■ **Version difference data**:
● ● ● ● ● ● ●

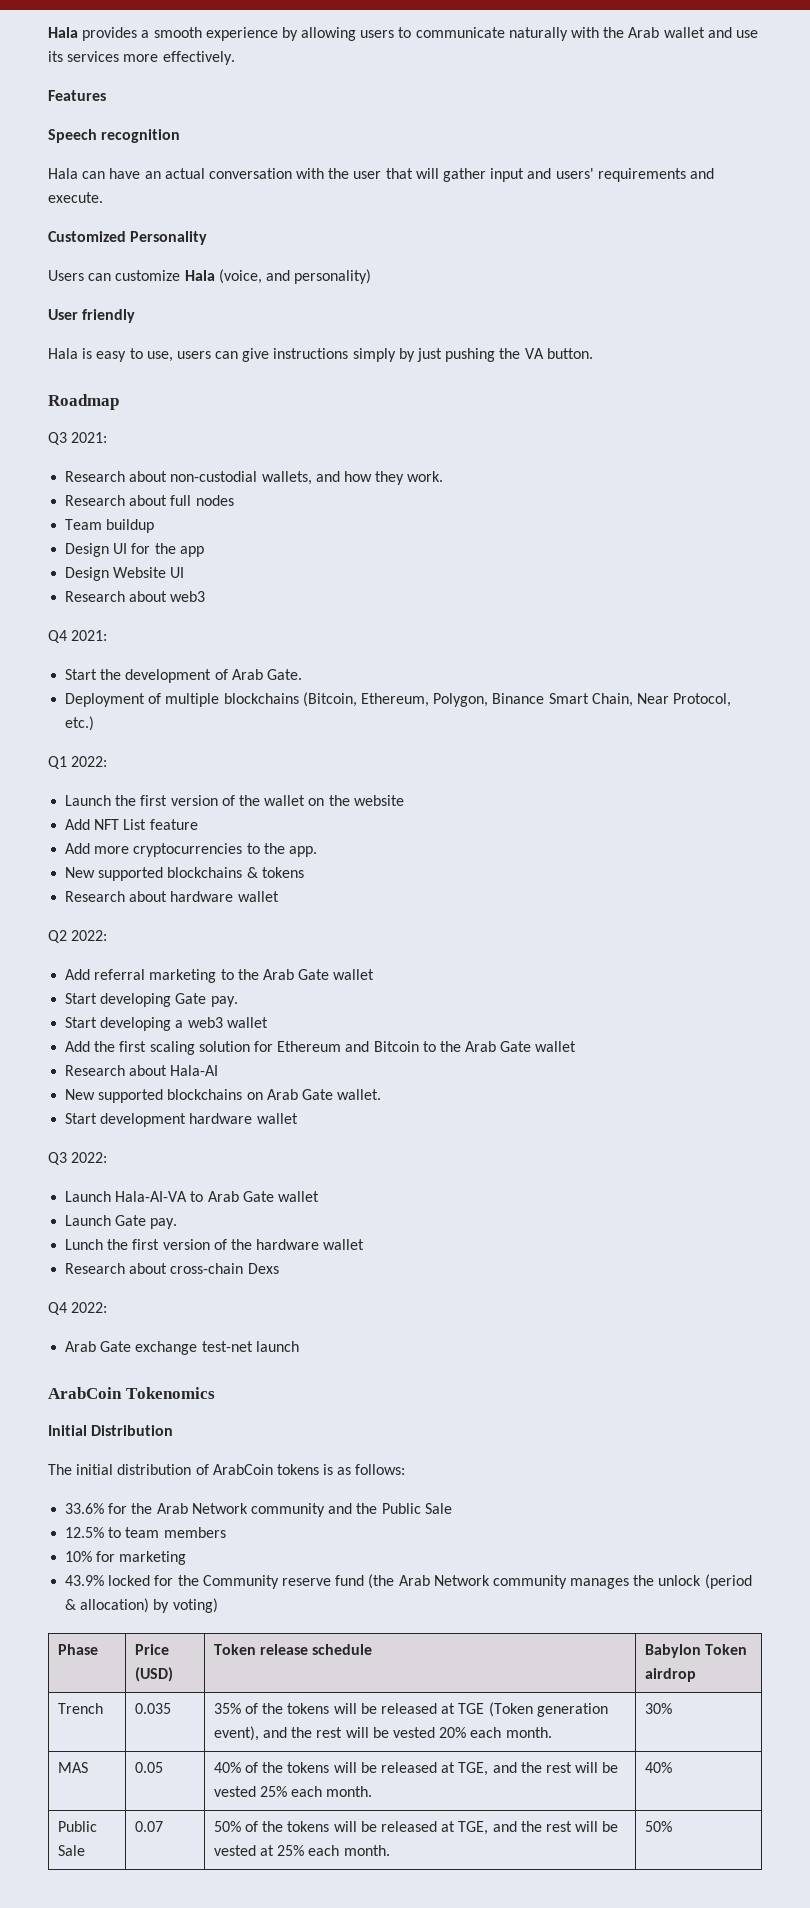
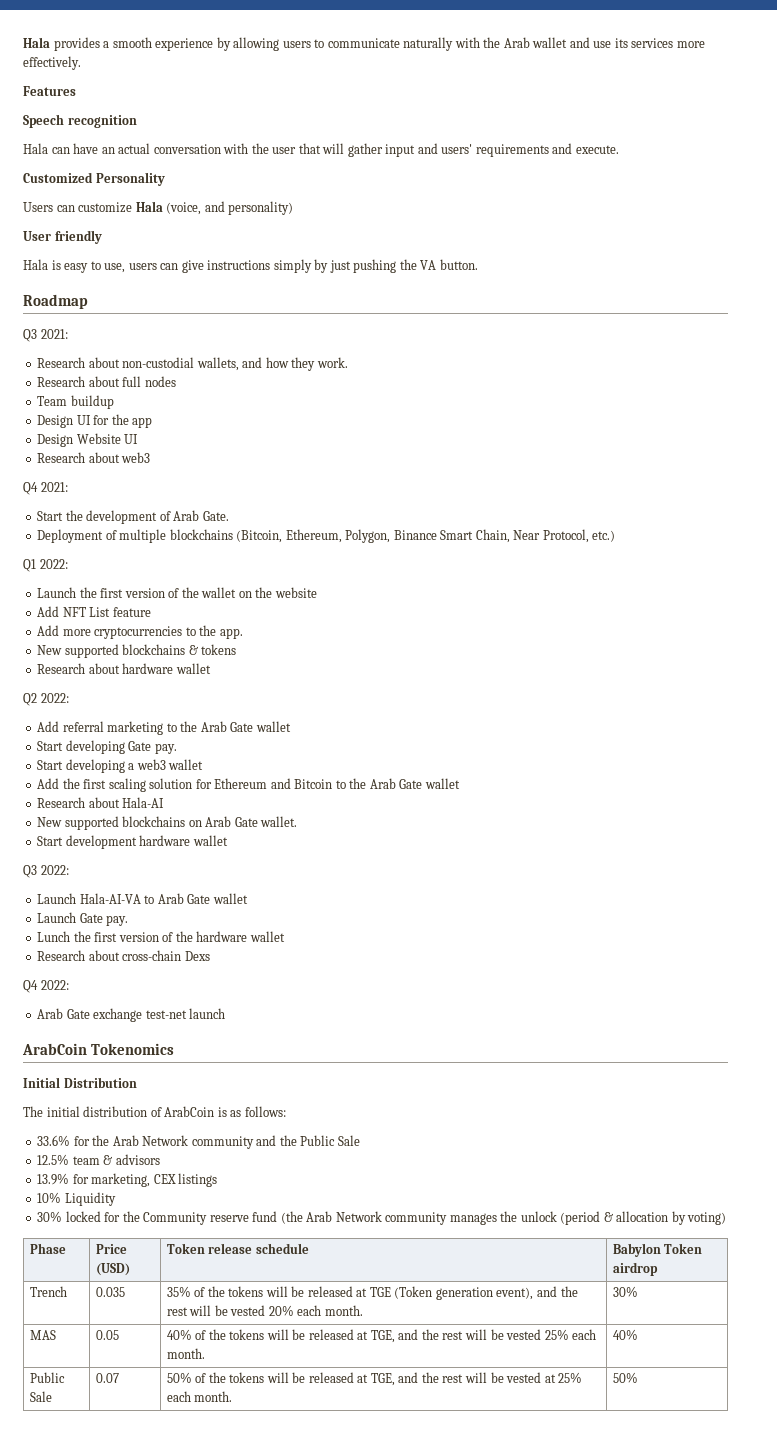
[276,1464,319,1475] tokens -> (215, 1111) none
[108,1527,226,1538] [65,1551,187,1565] [65,1575,105,1586] to team members // 10% for marketing // 43.9% -> [72,1154,160,1165] [37,1173,218,1187] [37,1192,116,1206] [37,1211,63,1222] team & advisors // 13.9% for marketing, CEX listings // 10% Liquidity // 30%
[80,1598,150,1613] allocation) -> [616,1211,669,1222] allocation

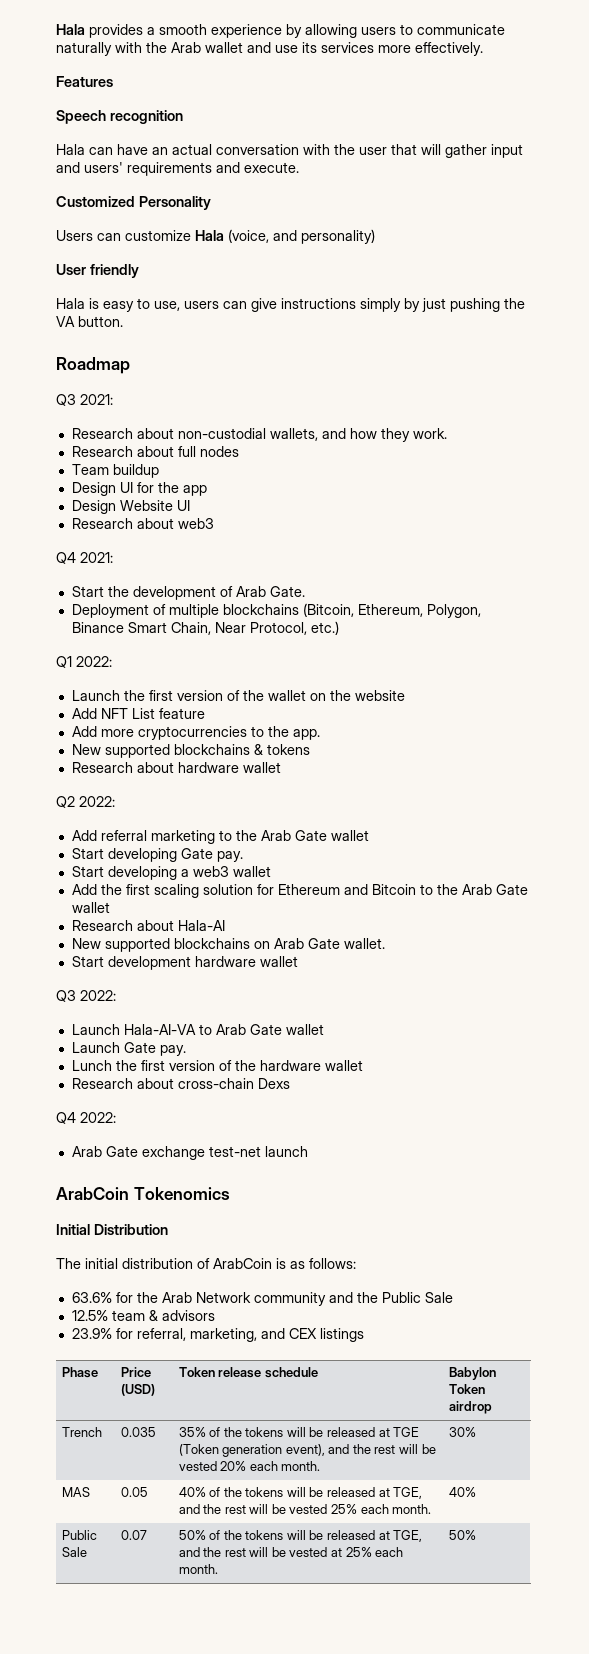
[37,1135,71,1146] 33.6% -> [71,1292,112,1303] 63.6%
[37,1173,218,1187] [37,1192,116,1206] [37,1211,727,1225] 13.9% for marketing, CEX listings // 10% Liquidity // 30% locked for the Community reserve fund (the Arab Network community manages the unlock (period & allocation by voting) -> [71,1328,364,1342] 23.9% for referral, marketing, and CEX listings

● ● ● ● ● ● ●

■ **PROBLEM DESCRIPTION**: Copy each line of the data that contains the word "marketing", leaving the other lines out.

■ **EXERCISE OUTPUT**:
[108,1527,226,1538] [65,1551,187,1565] [65,1575,105,1586] to team members // 10% for marketing // 43.9% -> [72,1154,160,1165] [37,1173,218,1187] [37,1192,116,1206] [37,1211,63,1222] team & advisors // 13.9% for marketing, CEX listings // 10% Liquidity // 30%
[37,1173,218,1187] [37,1192,116,1206] [37,1211,727,1225] 13.9% for marketing, CEX listings // 10% Liquidity // 30% locked for the Community reserve fund (the Arab Network community manages the unlock (period & allocation by voting) -> [71,1328,364,1342] 23.9% for referral, marketing, and CEX listings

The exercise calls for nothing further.